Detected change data
# # # #

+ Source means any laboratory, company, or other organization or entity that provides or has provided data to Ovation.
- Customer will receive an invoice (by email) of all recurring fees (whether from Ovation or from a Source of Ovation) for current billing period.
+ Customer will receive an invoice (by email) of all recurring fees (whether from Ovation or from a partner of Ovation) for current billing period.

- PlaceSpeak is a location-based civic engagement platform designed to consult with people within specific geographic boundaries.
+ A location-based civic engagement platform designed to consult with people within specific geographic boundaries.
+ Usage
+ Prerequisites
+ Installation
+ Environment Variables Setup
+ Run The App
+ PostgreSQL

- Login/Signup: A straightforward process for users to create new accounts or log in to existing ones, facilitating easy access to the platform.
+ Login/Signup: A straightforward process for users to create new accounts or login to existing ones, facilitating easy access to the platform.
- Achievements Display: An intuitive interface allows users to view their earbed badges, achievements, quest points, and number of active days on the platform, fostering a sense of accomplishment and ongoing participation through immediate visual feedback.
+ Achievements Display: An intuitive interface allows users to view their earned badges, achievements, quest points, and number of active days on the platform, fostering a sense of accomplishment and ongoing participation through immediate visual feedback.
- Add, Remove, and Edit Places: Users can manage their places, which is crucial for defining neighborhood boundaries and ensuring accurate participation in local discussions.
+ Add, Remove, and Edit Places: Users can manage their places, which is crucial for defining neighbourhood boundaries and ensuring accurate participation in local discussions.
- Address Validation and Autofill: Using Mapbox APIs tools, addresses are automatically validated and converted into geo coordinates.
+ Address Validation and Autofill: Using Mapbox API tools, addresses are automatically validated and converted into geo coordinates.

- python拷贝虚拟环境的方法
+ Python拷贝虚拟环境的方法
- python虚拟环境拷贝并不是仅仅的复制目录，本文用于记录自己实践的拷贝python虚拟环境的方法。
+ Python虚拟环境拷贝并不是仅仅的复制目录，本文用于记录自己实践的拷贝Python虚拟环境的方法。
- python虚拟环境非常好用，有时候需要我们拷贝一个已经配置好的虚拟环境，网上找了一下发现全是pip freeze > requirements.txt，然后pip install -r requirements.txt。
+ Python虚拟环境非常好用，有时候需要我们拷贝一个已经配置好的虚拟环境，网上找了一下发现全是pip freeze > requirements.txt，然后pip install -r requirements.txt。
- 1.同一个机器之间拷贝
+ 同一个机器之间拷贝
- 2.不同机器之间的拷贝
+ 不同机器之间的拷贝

# # # #

Problem requirements: On how many lines of the data does the word "ongoing" appear? Only the number is wanted.

Answer: 2